It would be unfair to pin these “hang-ups” on those experiences alone. Our neuroses, while rooted in childhood, are cultivated over a lifetime of experiences – and usually become more entrenched as we age. I suppose the question many of us face is, how to own them, adapt to them, laugh at them, and understand them…. And then be patient as we recognize that other people are going through the exact same thing with their own set of anxieties. I hope I’m not insufferable, but the comment about not having the patience to put up with me echos and gives me pause every time I lose patience with myself (tongue, meet sore tooth).
I like to believe that we’re all learning and we’re all deserving of grace and patience. Where those two things seem to wear thin is when we have higher expectations (mostly with our loved ones… we expect them to know better). I was looking for a parable about children being told “you should have known better” that I swore was in the book Be the Person You Want to Find when I came across a page that eerily hits on this reconciliation that I’ve been trying to “navigate.”
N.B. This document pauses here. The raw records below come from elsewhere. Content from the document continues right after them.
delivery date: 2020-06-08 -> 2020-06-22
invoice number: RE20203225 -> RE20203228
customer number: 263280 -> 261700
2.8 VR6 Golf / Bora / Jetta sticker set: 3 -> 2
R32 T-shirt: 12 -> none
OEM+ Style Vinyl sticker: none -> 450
At the beginning of our relationship…. I feel as if I am on vacation, and I hope it never ends.
After a while (weeks, months, years?), it begins to feel less like a vacation. In fact, it feels like I have returned home and gone back to work. This exciting, intimate relationship has become a chore much of the time.
In this, I have shifted identities, but you have not.
I have come back to being the person I usually am, but you have not.
Perhaps we have both shifted identities, but our “usual selves” don’t get along as well as our “in love selves.”
Perhaps I have returned to being my “responsible adult” identity, and you are now, in my eyes, someone who needs too much time and attention, and I am not pleased at having to give you that.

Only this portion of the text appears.